Given data:
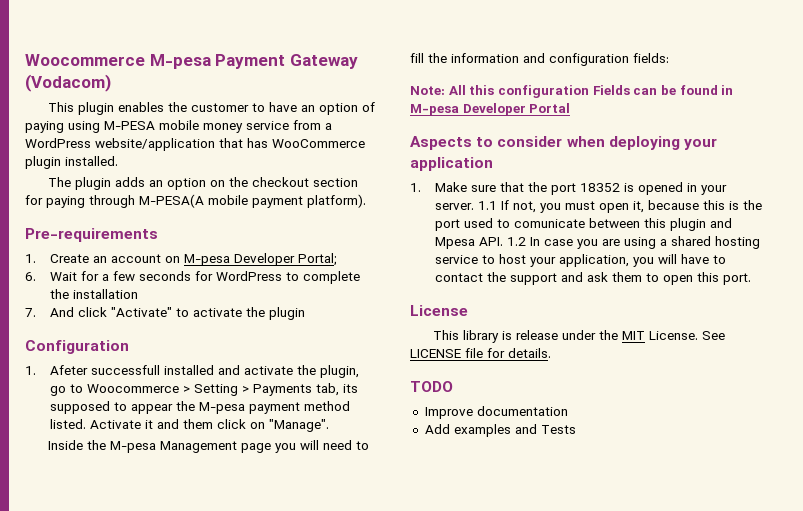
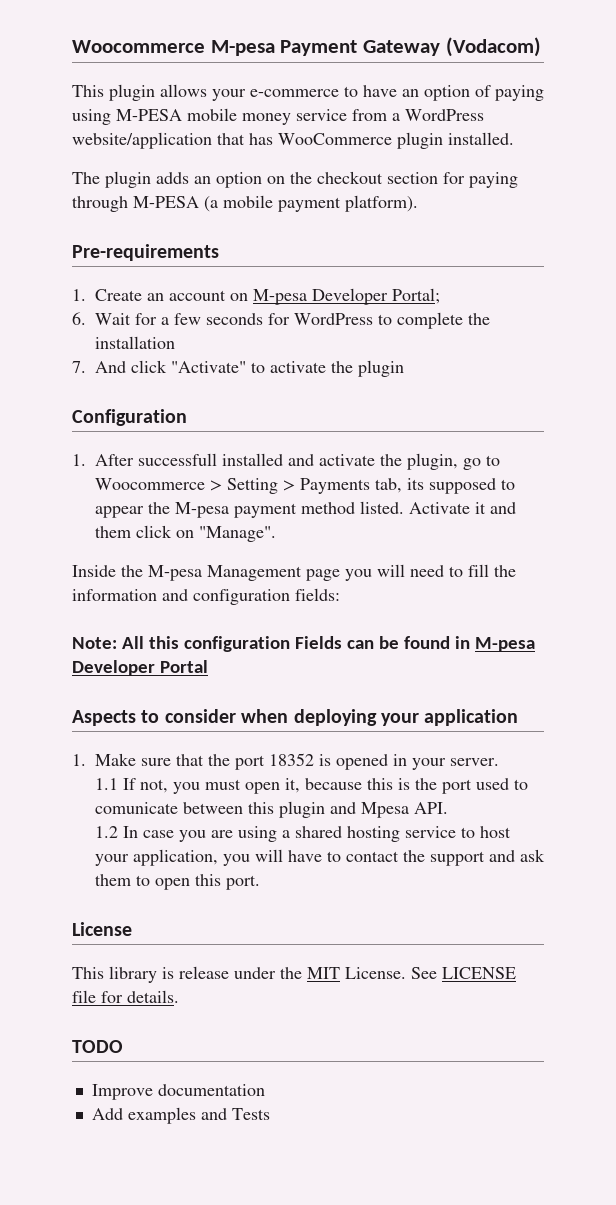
- This plugin enables the customer to have an option of paying using M-PESA mobile money service from a WordPress website/application that has WooCommerce plugin installed.
+ This plugin allows your e-commerce to have an option of paying using M-PESA mobile money service from a WordPress website/application that has WooCommerce plugin installed.
- The plugin adds an option on the checkout section for paying through M-PESA(A mobile payment platform).
+ The plugin adds an option on the checkout section for paying through M-PESA (a mobile payment platform).
- 1. Afeter successfull installed and activate the plugin, go to Woocommerce > Setting > Payments tab, its supposed to appear the M-pesa payment method listed.
+ 1. After successfull installed and activate the plugin, go to Woocommerce > Setting > Payments tab, its supposed to appear the M-pesa payment method listed.
- 1. Make sure that the port 18352 is opened in your server. 1.1 If not, you must open it, because this is the port used to comunicate between this plugin and Mpesa API. 1.2 In case you are using a shared hosting service to host your application, you will have to contact the support and ask them to open this port.
+ 1. Make sure that the port 18352 is opened in your server.
+ 1.1 If not, you must open it, because this is the port used to comunicate between this plugin and Mpesa API.
+ 1.2 In case you are using a shared hosting service to host your application, you will have to contact the support and ask them to open this port.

About this exercise: Report each line of the data that includes the string "section".

Answer below:
- The plugin adds an option on the checkout section for paying through M-PESA(A mobile payment platform).
+ The plugin adds an option on the checkout section for paying through M-PESA (a mobile payment platform).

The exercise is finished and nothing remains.